February 8th, 2010
By Elizabeth Simpson, The Virginian Pilot
Virginia’s budget-setting season is always a nail-biting time for people like Barbara Kimble.
Will there be enough money to help her and her husband care for their 25-year-old mentally disabled son at their Chesapeake home, or will they have to wait another year – or two, or three?
This year, the news was about as bad as it has ever been. Not only is there no additional funding for the Medicaid waiver program that helps families keep disabled or elderly relatives at home instead of at institutions, but there’s a one-year freeze on the existing waivers.
That means even if someone already in the program dies, drops out or moves out of state, the money for that slot can’t be used for someone on the waiting list.
“People will be institutionalized who never, ever would have considered it,” said Maureen Hollowell, director of advocacy and services at The Endependence Center in Norfolk, which helps the disabled. “There will be no option for them.”
Medicaid is a shared federal and state insurance program that insures low-income families and the disabled. People with disabilities use Medicaid dollars to pay for care in state facilities, private long-term care centers or nursing homes. The Medicaid waiver program was created in 1991 to shift people from institutional care to home care, which is generally less expensive. The money pays for personal aides, respite care and other services.
One waiver is used for people with mental disabilities. That’s the waiting list Kimble’s son, Michael Ward, is on, along with 5,000 other Virginians, more than half of whom are considered in urgent need of help. Ward has been on the list since he finished public school in 2006.
Another waiver for people with developmental disabilities like autism has about 870 Virginians on the waiting list. There’s also a waiver that helps elderly people and those with Alzheimer’s disease stay at home rather than move into nursing homes. In the past, there hasn’t been much of a waiting list for that waiver, but a freeze would mean a year long gap in new people getting home-based services under the program.
The proposed budget also calls for cuts for people who already have one of the waivers, such as a reduction in the amount paid to personal care assistants and fewer respite care hours for parents and caregivers.
Samantha Gregg-Montella of Virginia Beach has a waiver to care for her 12-year-old son, David. He has autism, cerebral palsy and a seizure disorder. State budget cuts would reduce the amount paid to personal care assistants for David. Already, it’s difficult to keep the aides because the pay is low.
Cuts would also reduce the number of respite hours for families to have some time away from their disabled relatives. Gregg-Montella and her husband have three other children, 16, 14 and 8: “There are times you need the one-on-one time with your other children.”

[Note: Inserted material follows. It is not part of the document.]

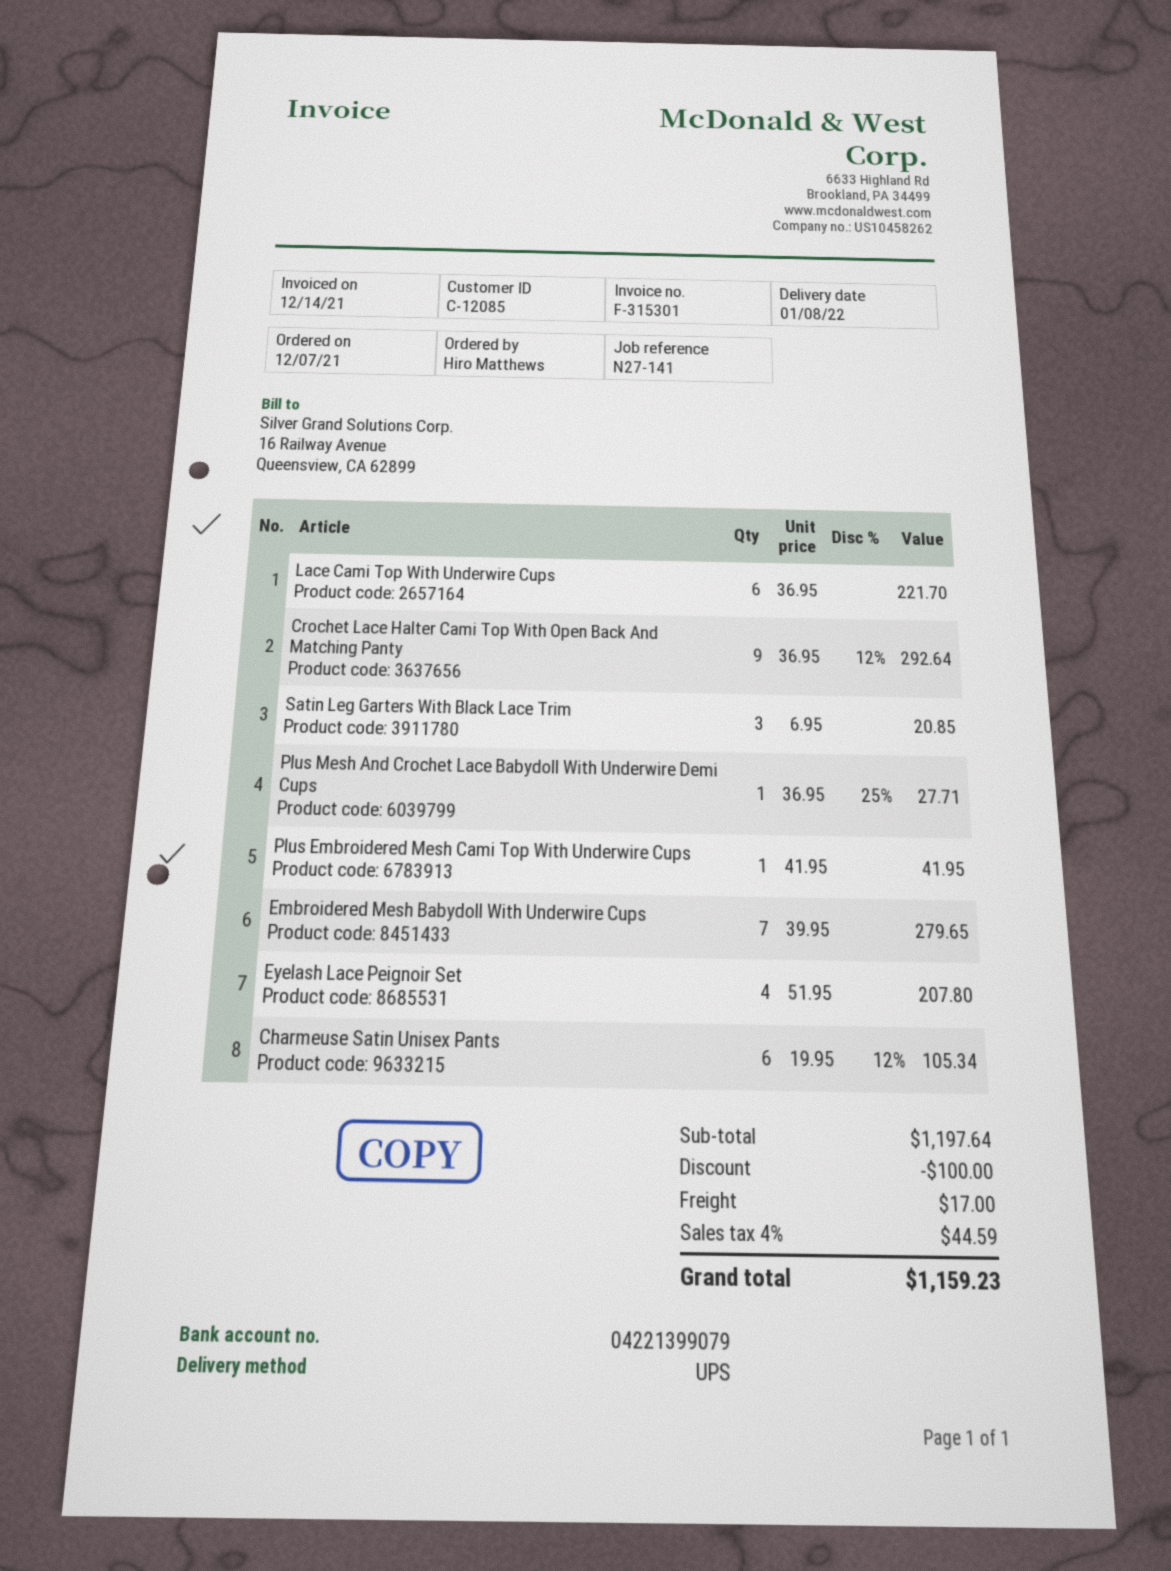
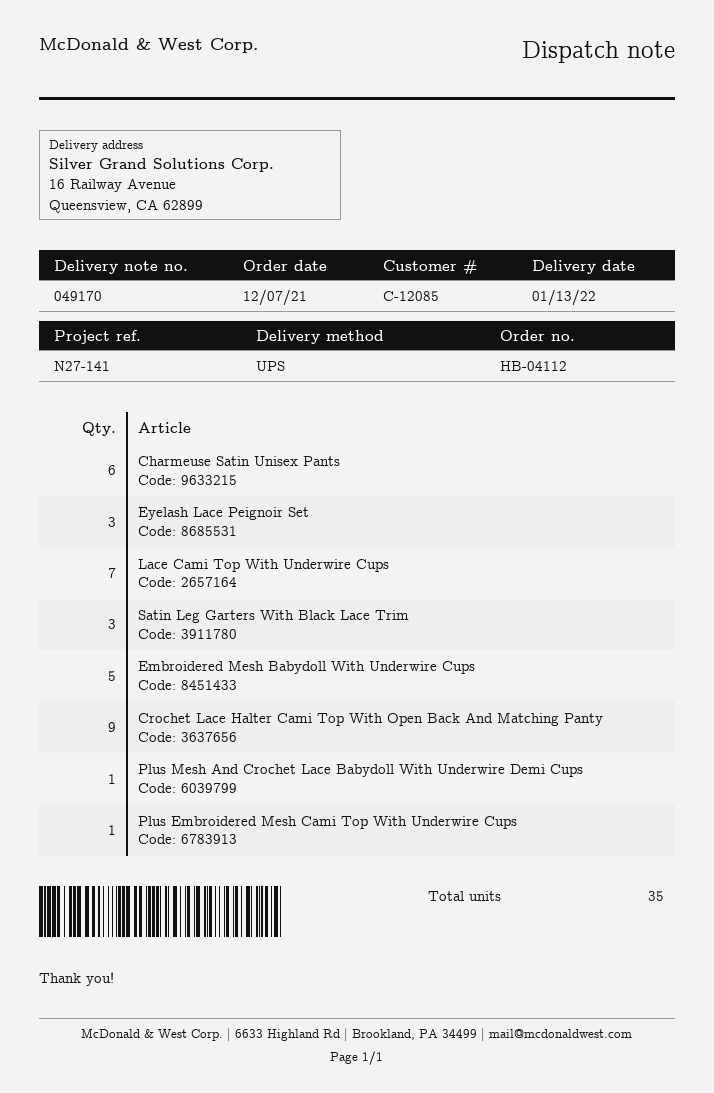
delivery date: 2022-01-08 -> 2022-01-13
Lace Cami Top With Underwire Cups: 6 -> 7
Embroidered Mesh Babydoll With Underwire Cups: 7 -> 5
Eyelash Lace Peignoir Set: 4 -> 3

The budget reductions are doubly difficult for Norfolk resident Julia Newton, who has a 26-year-old son on the waiting list for a waiver for the mentally disabled. Newton also works as a personal care assistant for others who already have the waiver.
Her pay will be cut by 5 percent under the proposed budget cuts, and she also worries the drop in respite care hours will result in less work for her.
Meanwhile, she waits for her son’s turn at a waiver for the mentally disabled to come up.
“I feel like I’m going from being a taxpayer to a tax burden,” she said.
Proposed budget cuts also call for closing Commonwealth Center for Children in Staunton and two units of the Southwestern Virginia Mental Health Institute in Marion.
Spared from this year’s budget cuts is the Southeastern Virginia Training Center in Chesapeake. In December 2008, former Gov. Timothy M. Kaine proposed closing that state facility, which cares for people with severe mental disabilities.
However, there was an outcry from families of residents, and instead, legislators provided $23 million to build a down sized 75-bed facility and $8.4 million in housing for the disabled throughout Hampton Roads.
Contracts were awarded last month for those facilities, which are scheduled to be finished in 2011.
The Arc of Virginia, however, has protested rebuilding the Southeastern Virginia Training Center. The Richmond-based organization, which advocates for the mentally disabled, has sent a letter to Gov. Bob McDonnell asking that money be reallocated for disabled people living in family and community homes, particularly in light of this year’s budget cuts.
“The proposed cuts are devastating to the system. They erase years of work by advocates and the General Assembly,” said Jamie Liban, executive director of The Arc of Virginia. “The one-year freeze for enrollment reverts to a policy of institutionalization.”